Texas School Board to Vote on "Anti-Christian" Books
CBS reports:
Texas' State Board of Education - following a long history of throwing itself into "culture war" issues - is set to vote Friday on a resolution calling on textbook publishers to limit what they print about Islam in world history books.
The resolution cites world history books no longer used in Texas schools that it says devoted more lines of text to Islamic beliefs and practices than Christian beliefs and practices.
"Diverse reviewers have repeatedly documented gross pro-Islamic, anti-Christian distortions in social studies texts," reads a draft of the resolution, which would not be binding on future boards that will choose the state's next generation of social studies texts.
The measure was first suggested to the board this summer by Odessa businessman Randy Rives, who lost his Republican primary bid for a seat on the panel earlier this year.

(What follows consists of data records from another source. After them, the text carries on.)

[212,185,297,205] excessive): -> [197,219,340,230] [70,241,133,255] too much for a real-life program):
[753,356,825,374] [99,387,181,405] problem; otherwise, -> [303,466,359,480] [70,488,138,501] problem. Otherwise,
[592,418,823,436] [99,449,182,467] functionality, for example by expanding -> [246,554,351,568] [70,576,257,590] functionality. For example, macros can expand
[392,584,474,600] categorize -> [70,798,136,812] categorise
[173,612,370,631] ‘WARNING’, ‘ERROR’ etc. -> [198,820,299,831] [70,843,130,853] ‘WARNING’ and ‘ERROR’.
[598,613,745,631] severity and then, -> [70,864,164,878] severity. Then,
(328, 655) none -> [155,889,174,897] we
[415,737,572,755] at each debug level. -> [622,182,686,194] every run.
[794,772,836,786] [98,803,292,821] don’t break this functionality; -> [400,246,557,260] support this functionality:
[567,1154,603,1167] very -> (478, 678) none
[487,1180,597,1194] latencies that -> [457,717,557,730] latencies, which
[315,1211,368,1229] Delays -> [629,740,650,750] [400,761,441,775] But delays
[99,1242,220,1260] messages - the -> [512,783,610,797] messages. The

The conservative-leaning and heavily evangelical Christian board pushed the item to a vote.
Board member Pat Hardy, R-Fort Worth, suggested the issue may be moot because none of the books cited by Rives still are being used in Texas, having been replaced in 2003, and said Rives "might want to go back and get newer copies of the books."
Don McLeroy, who is serving the final months of his term after also losing in the GOP primary, said he believes even current textbooks still reflect an anti-Christian bias.
"The biggest problem I saw was their overreach not to be 'ethnocentric,"' McLeroy said of an Advanced Placement world history book approved in 2003 and still in use. "It's a very, very, very, very biased book. Christianity didn't even make it in the table of contents."